McIntyre has written thousands of articles for 24/7 Wall St. He is an expert on corporate finance, the automotive industry, media companies and international finance. He has edited articles on national demographics, sports, personal income and travel.

His work has been quoted or mentioned in The New York Times, The Wall Street Journal, Los Angeles Times, The Washington Post, NBC News, Time, The New Yorker, HuffPost USA Today, Business Insider, Yahoo, AOL, MarketWatch, The Atlantic, Bloomberg, New York Post, Chicago Tribune, Forbes, The Guardian and many other major publications. McIntyre has been a guest on CNBC, the BBC and television and radio stations across the country.

A magna cum laude graduate of Harvard College, McIntyre also was president of The Harvard Advocate. Founded in 1866, the Advocate is the oldest college publication in the United States.

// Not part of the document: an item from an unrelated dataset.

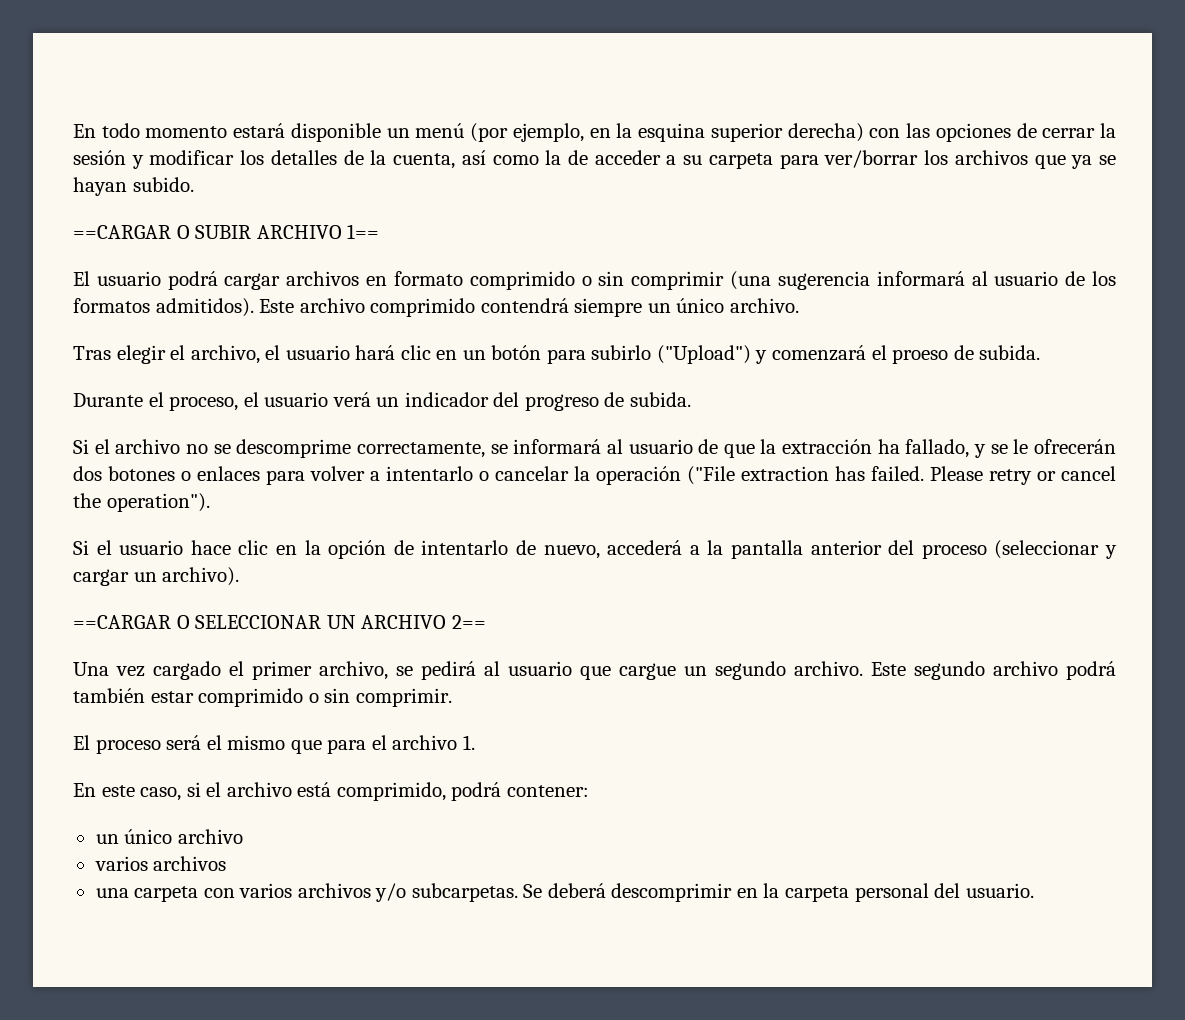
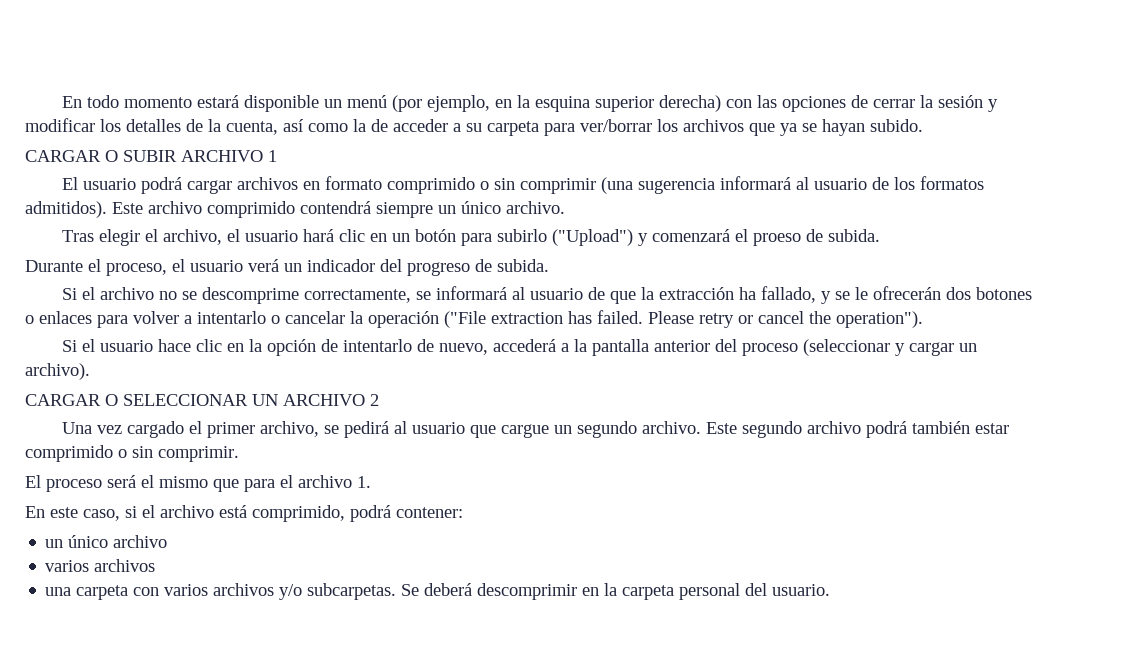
[73,225,171,239] ==CARGAR -> [25,150,101,162] CARGAR
[347,224,380,239] 1== -> [268,150,277,162] 1
[73,615,171,629] ==CARGAR -> [25,394,101,406] CARGAR
[451,615,486,629] 2== -> [370,394,379,406] 2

TheStreet.com, Comps.com and Edgar Online are some of the public companies for which McIntyre served on the board of directors. He was a Vicinity Corporation board member when the company was sold to Microsoft in 2002. He served on the audit committees of some of these companies.

McIntyre has been the CEO of FutureSource, a provider of trading terminals and news to commodities and futures traders. He was president of Switchboard, the online phone directory company. He served as chairman and CEO of On2 Technologies, the video compression company that provided video compression software for Adobe’s Flash. Google bought On2 in 2009.